3. Regression testing in pdfTeX: A change that only aims at
   e.g. performance enhancements should not alter the document.  Many
   other changes of course will change it.
i think that you must define different levels of similarity:
- pure text: in that case a bitmap as already discussed is needed
- functionality (annotations and such): that need to take place at the
pdf level, i.e. filtering resources and descriptions and compare them
(e.g. annotation names, rectangles, etc)
- font resources
If we focus on differences between pdf documents and forget for the
moment that we are using pdftex, these levels apply to a much wider
class of documents.   I suspect it is too early to know what sort of
differences will occur, so the first step is to find tools to analyze
differences between PDF documents.  Many people who have never heard
of pdftex would like to be able to compare PDF's and analyze the
contents, so if you create a good initial framework there will be lots
of help.  I've never used the commercial preflight tools, but based on
the 4th hand reports I get (printer operator --> cust. service -->
editor --> me)  I gather that the commercial tools can provide pretty
detailed reports (e.g., figure on page N has yellow in the "black"
annotation text).  I'm not sure that rasterizing is the best approach.
 What about a ghostscript device that generates various debugging
summaries.  Some things that would be useful:

1. list of objects with md5sums and page numbers where the object is
used -- this would be used to focus in on areas where documents
differ.   If files differ on a small number of pages then comparing
bitmaps might be useful and economical of resources.

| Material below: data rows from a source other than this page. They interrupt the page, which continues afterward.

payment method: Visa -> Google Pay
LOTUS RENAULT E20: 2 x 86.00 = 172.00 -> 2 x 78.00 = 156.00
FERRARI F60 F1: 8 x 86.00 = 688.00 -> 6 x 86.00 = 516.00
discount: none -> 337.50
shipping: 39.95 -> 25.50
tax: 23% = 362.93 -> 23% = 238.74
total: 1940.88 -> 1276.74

2.  human readable summary of a specified object

We already have tools to pull out specified pages and extract text.
...
i can imagine that your test of text similarity is run with disabled
interactive features
the second one could be an add=on for pdftex: a special log mode, where
pdftex writes a file with all annotations (name, page, rectangle, maybe
also the while dict) and a second one which lists all the used fonts,
encoding files, map lines and glyphs (encoding subset)
It would be better to focus on things that can be used with other pdf
generating applications.  Many pdftex documents have pdf's from
sources other than pdftex embedded.  It would be worth thinking about
ways to add metadata to pdf's to help the analyzers, but if we rely on
the pdftex logs then we have to develop all the tools ourselves and if
the difference is in an input pdf our tools may not work.  If we
produce a good framework I suspect the larger community of pdf users
will become engaged and accomplish much more than the pdftex
community can afford.

--
George N. White III 
Head of St. Margarets Bay, Nova Scotia